Ein vergleichbarer Gedanke wurde bereits von Schopenhauer vorgebracht:

„Allein dieser Ausdruck ‚Würde des Menschen‘, ein Mal von Kant ausgesprochen, wurde nachher das Schiboleth aller rath- und gedankenlosen Moralisten, die ihren Mangel an einer wirklichen, oder wenigstens doch irgend etwas sagenden Grundlage der Moral hinter jenen imponirenden Ausdruck ‚Würde des Menschen‘ versteckten, klug darauf rechnend, daß auch ihr Leser sich gern mit einer solchen Würde angethan sehen und demnach damit zufrieden gestellt seyn würde.“ (GA, GE, 3, 636)
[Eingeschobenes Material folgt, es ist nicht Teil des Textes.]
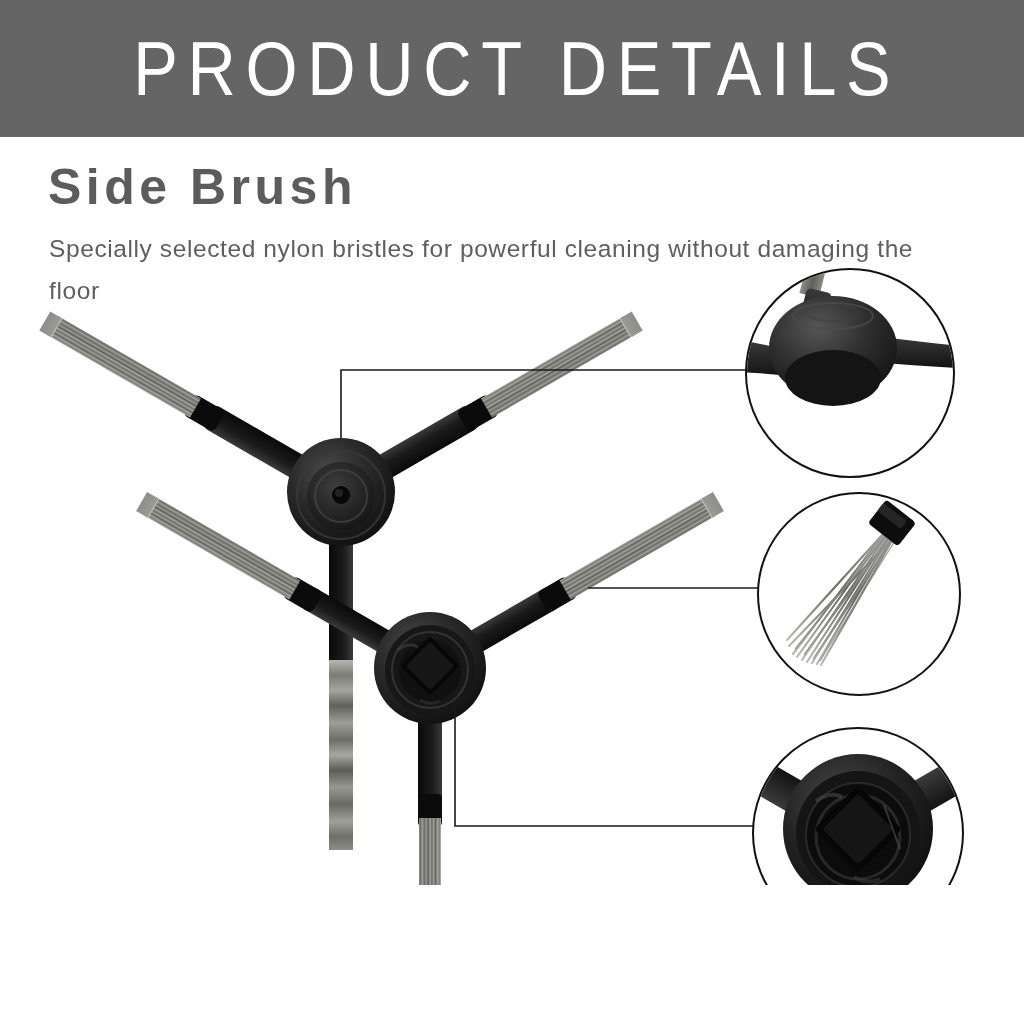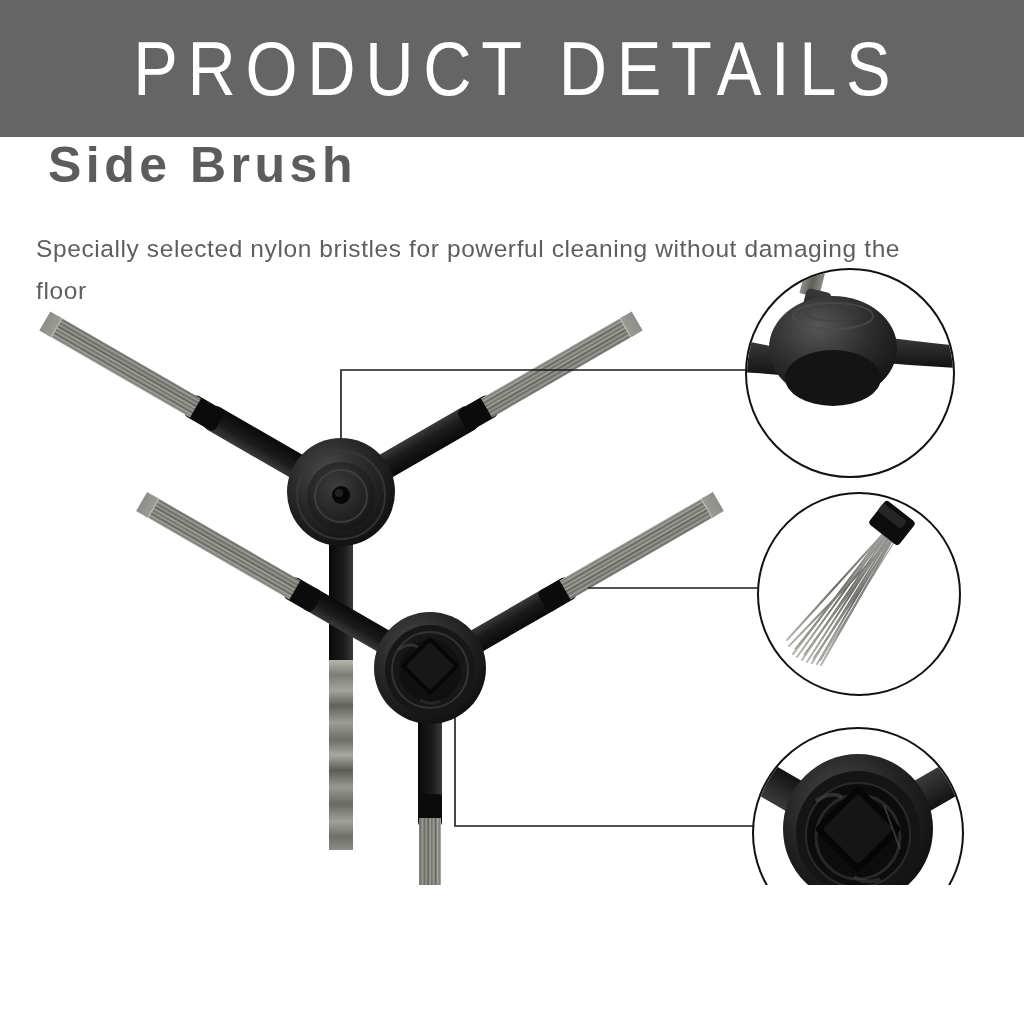--- a/index.html
+++ b/index.html
@@ -53,7 +53,7 @@
   .section-title {
     position: absolute;
     left: 48px;
-    top: 138px;
+    top: 160px;
     color: #5c5c5c;
     font-size: 50px;
     font-weight: bold;

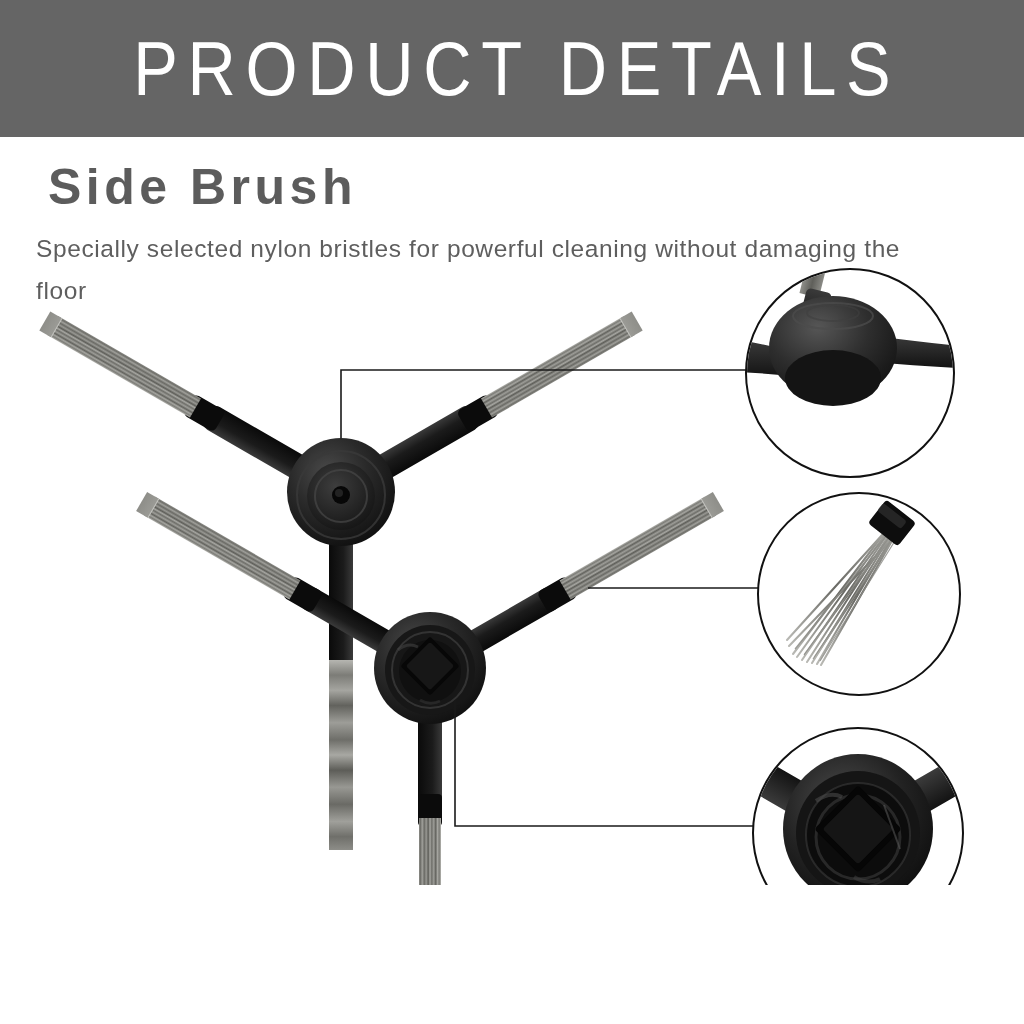--- a/index.html
+++ b/index.html
@@ -63,7 +63,7 @@
   }
   .section-desc {
     position: absolute;
-    left: 36px;
+    left: 49px;
     top: 228px;
     width: 920px;
     color: #5e5e5e;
Im Zusammenhang der Kritik an der Menschenwürde wird innerhalb der Würdediskurse unterschiedlicher Fachrichtungen häufig die Vermutung geäußert, dass die Würde des Menschen eine Leerformel sei. Sie kommt innerhalb ethischer (Wildfeuer 2002, 22) wie rechtswissenschaftlicher (Geddert-Steinacher 1990, 17) Abhandlungen vor. Besonders pointiert vertritt Hoerster diese Position:

„Unter diesen Umständen fungiert das Schlagwort ‚Menschenwürde‘ nicht mehr bloß als argumentativ nichtssagende Leerformel, sondern überdies als herabsetzende rhetorische Keule.“ (Hoerster 2002, 27f)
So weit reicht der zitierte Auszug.